--- START ---
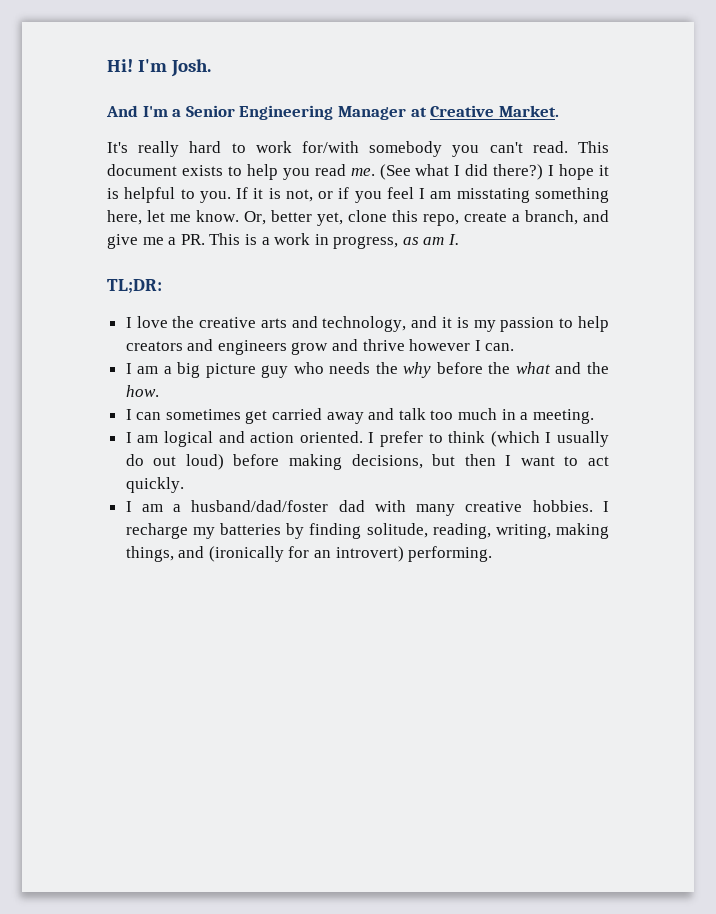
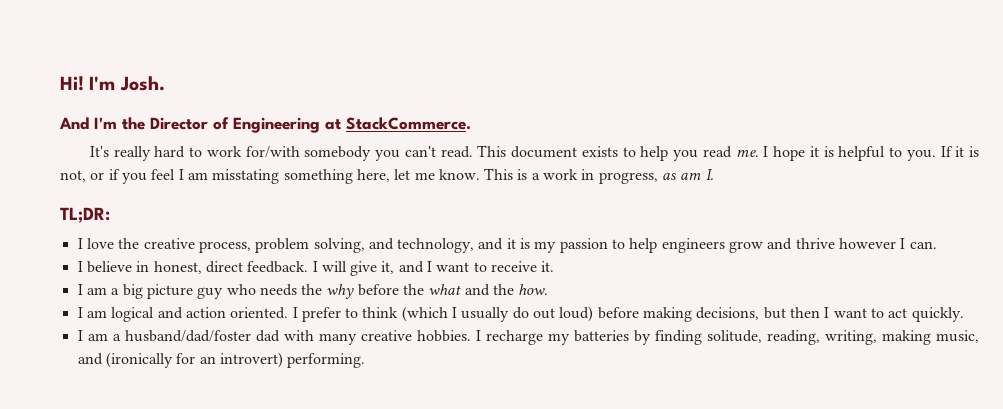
[172,105,559,120] a Senior Engineering Manager at Creative Market. -> [122,117,471,133] the Director of Engineering at StackCommerce.
[379,164,544,180] (See what I did there?) -> (759, 153) none
[244,210,609,226] [107,234,205,249] Or, better yet, clone this repo, create a branch, and give me a PR. -> (480, 174) none
[260,318,287,328] arts -> [198,238,365,253] process, problem solving,
[125,339,214,351] creators and -> (658, 245) none
(515, 347) none -> [77,261,555,276] // I believe in honest, direct feedback. I will give it, and I want to receive it.
[125,408,594,424] // I can sometimes get carried away and talk too much in a meeting. -> (549, 289) none
[125,546,174,562] things, -> [936,330,980,343] music,

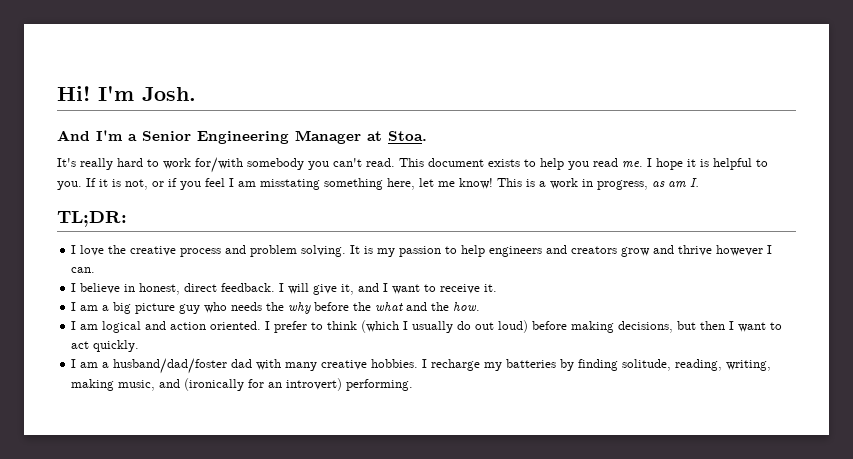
[122,117,471,133] the Director of Engineering at StackCommerce. -> [128,130,427,144] a Senior Engineering Manager at Stoa.
[438,169,480,180] know. -> [459,178,493,189] know!
[198,238,516,253] process, problem solving, and technology, and it -> [180,245,361,257] process and problem solving. It
(725, 245) none -> [546,245,618,254] and creators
--- END ---
Work instruction:
Exactly the lines from the one with "[125,339,214,351] creators and" through the end of the records are to be repeated, both ends included, and pictures are to be omitted.

Task answer:
[125,339,214,351] creators and -> (658, 245) none
(515, 347) none -> [77,261,555,276] // I believe in honest, direct feedback. I will give it, and I want to receive it.
[125,408,594,424] // I can sometimes get carried away and talk too much in a meeting. -> (549, 289) none
[125,546,174,562] things, -> [936,330,980,343] music,

[122,117,471,133] the Director of Engineering at StackCommerce. -> [128,130,427,144] a Senior Engineering Manager at Stoa.
[438,169,480,180] know. -> [459,178,493,189] know!
[198,238,516,253] process, problem solving, and technology, and it -> [180,245,361,257] process and problem solving. It
(725, 245) none -> [546,245,618,254] and creators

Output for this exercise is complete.